Advances in Civil and Architectural Engineering, 2023
Water contamination is the greatest hazard to public health. Addressing water scarcity and protecting accessible water sources necessitates the effective treatment of wastewater. This makes the use of sustainable solutions such as constructed wetlands (CWs) essential. CWs leverage natural processes involving wetland vegetation, soils, and microbial communities. This study evaluates the efficiency of a horizontal sub-surface flow CW, established with local plants at Hudiara drain, in removing pollutants such as Biochemical Oxygen Demand (BOD), Turbidity, Nitrates, Phosphates, and pH, across different months. The study reveals that while temperature and precipitation rates influence the CW's efficacy, the linear regression model indicates a strong correlation between phosphorus and BOD levels with precipitation.

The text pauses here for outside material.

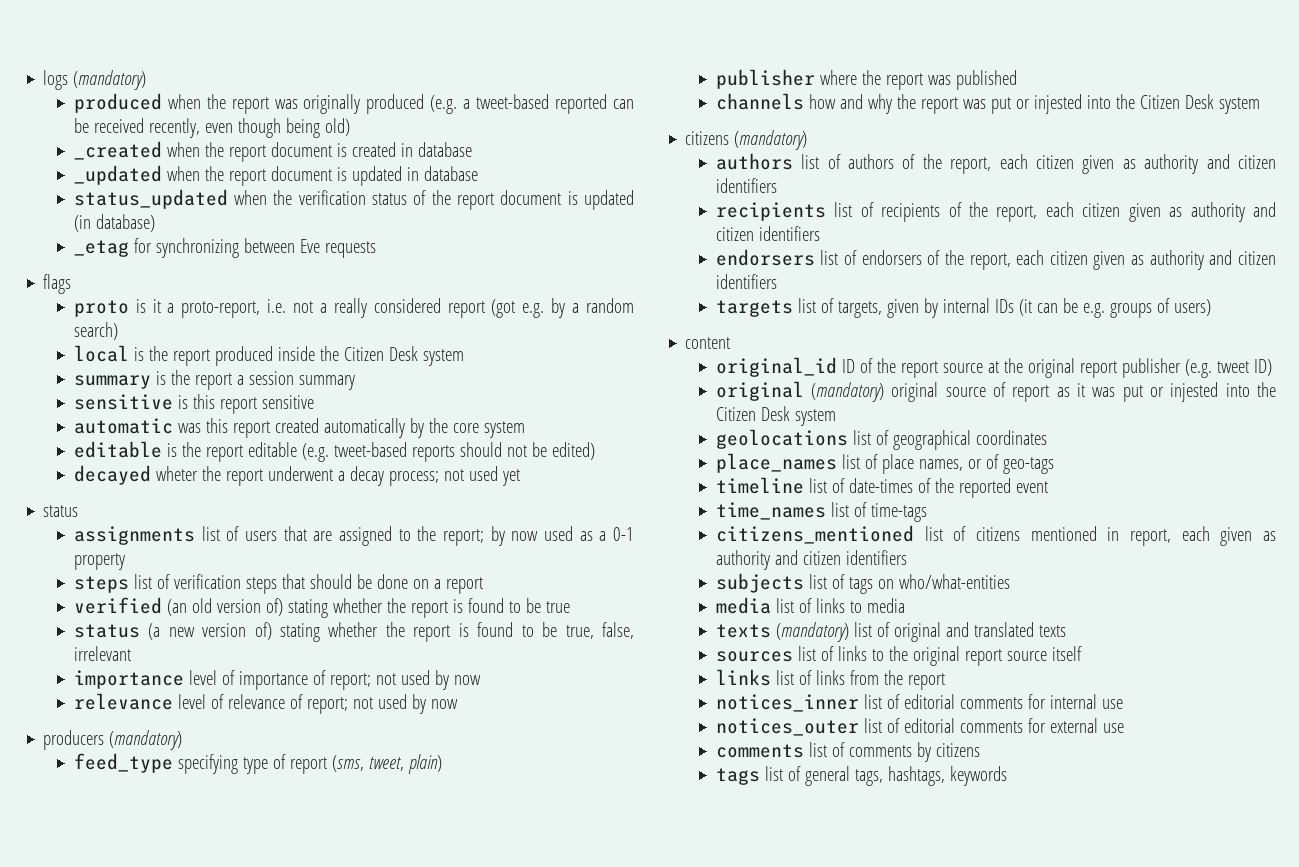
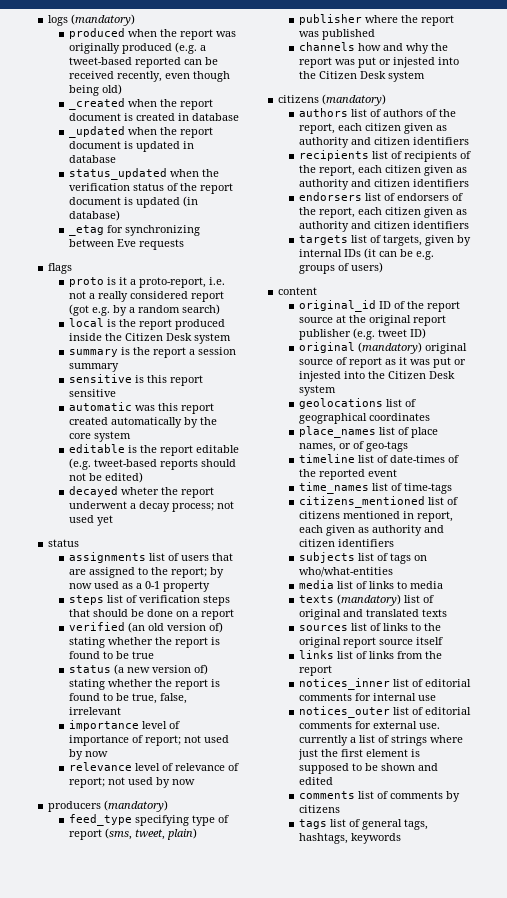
[1102,723,1124,733] use -> [419,723,441,729] [299,735,464,746] [298,749,421,760] [299,763,439,774] [299,777,334,785] use. currently a list of strings where just the first element is supposed to be shown and edited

However, nitrates are sensitive to temperature, and turbidity is influenced by both temperature and precipitation within certain limits. Additional factors impacting CW performance include wastewater characteristics, design flow, and wetland location. When compared with Pakistan Environmental Quality Standards (PEQS), it is concluded that CWs are effective in wastewater treatment. By constructing CWs along the banks of wastewater drains, treated water from the outlet chamber can be collected and redirected, offering a viable solution to water scarcity challenges.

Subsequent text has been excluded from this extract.